Though I lack in knowledge and ability to fully grasp or explain the Last Supper, I do have faith. I accept as truth that the Eucharist was instituted at the Last Supper by Jesus Christ. I have confidence in the teachings of the Bible; being aware the Bible is subject to interpretation, I pray for guidance when reading the Word of God.

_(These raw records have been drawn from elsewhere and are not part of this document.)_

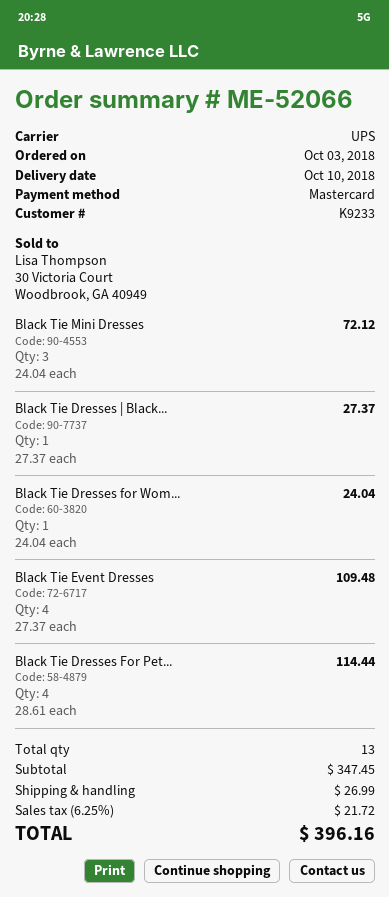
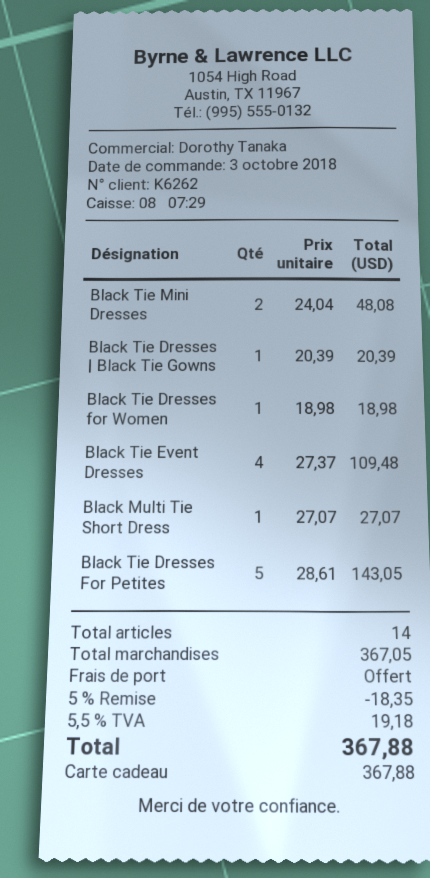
customer number: K9233 -> K6262
payment method: Mastercard -> gift card
Black Tie Mini Dresses: 3 x 24.04 = 72.12 -> 2 x 24.04 = 48.08
Black Tie Dresses | Black...: 1 x 27.37 = 27.37 -> 1 x 20.39 = 20.39
Black Tie Dresses for Wom...: 1 x 24.04 = 24.04 -> 1 x 18.98 = 18.98
Black Tie Dresses For Pet...: 4 x 28.61 = 114.44 -> 5 x 28.61 = 143.05
Black Multi Tie Short Dress: none -> 1 x 27.07 = 27.07
total quantity: 13 -> 14
subtotal: 347.45 -> 367.05
discount: none -> 5% = 18.35
shipping: 26.99 -> 0.00
tax: 6.25% = 21.72 -> 5.5% = 19.18
total: 396.16 -> 367.88

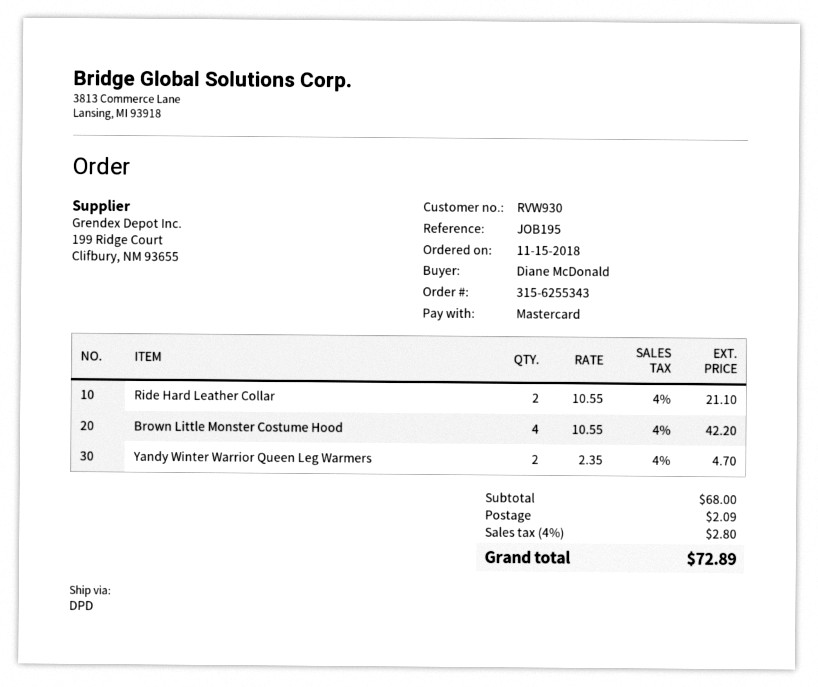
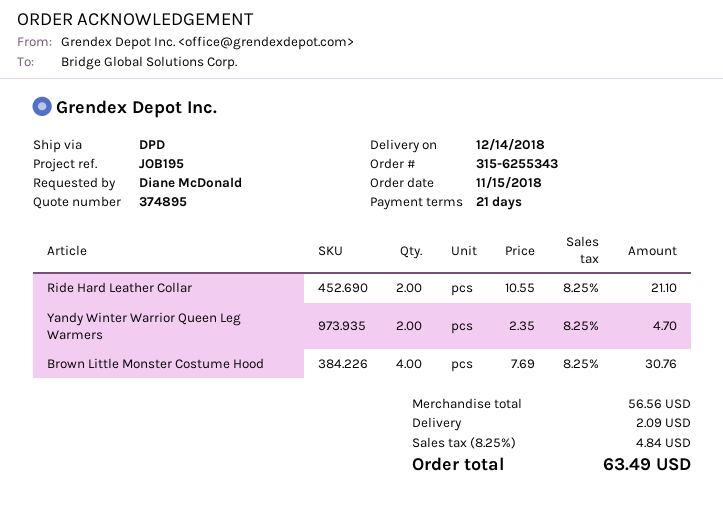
Brown Little Monster Costume Hood: 4 x 10.55 = 42.20 -> 4 x 7.69 = 30.76
subtotal: 68.00 -> 56.56
tax: 4% = 2.80 -> 8.25% = 4.84
total: 72.89 -> 63.49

Institution of The Holy Eucharist
The establishment of the Holy Eucharist became so at the Last Supper as so stated in the Bible: For the tradition I (Paul) received from the Lord and also handed on to you is that on the night he was betrayed, the Lord Jesus took some bread, and after he had given thanks, he broke it, and he said, “This is my body, which is for you; do this in remembrance of me.” And in the same way, with the cup after supper, saying, “This cup is the new covenant in my blood. Whenever you drink it, do this as a memorial of me. Whenever you eat this bread, then, and drink this cup, you are proclaiming the Lord’s death until he comes. Therefore anyone who eats the bread or drinks the cup of the Lord unworthily is answerable for the body and blood of the Lord.” ~Cor. 1:23-27
The Eucharist and New Covenant
The New Covenant — Is the sacrifice of Christ where he gave his life so our sins might be forgiven. His death was redemptive, our sins forgiven and by receiving Christ we also accept God and can find new life through this. At the Last Supper, the Eucharist was instituted and the covenantand the covenant established through the blood of Jesus. By reenacting the Last Supper at each mass, we can experience the Real presence of Jesus Christ (God-man). God gave us his only begotten son and through Jesus birth, death and resurrection, we are saved.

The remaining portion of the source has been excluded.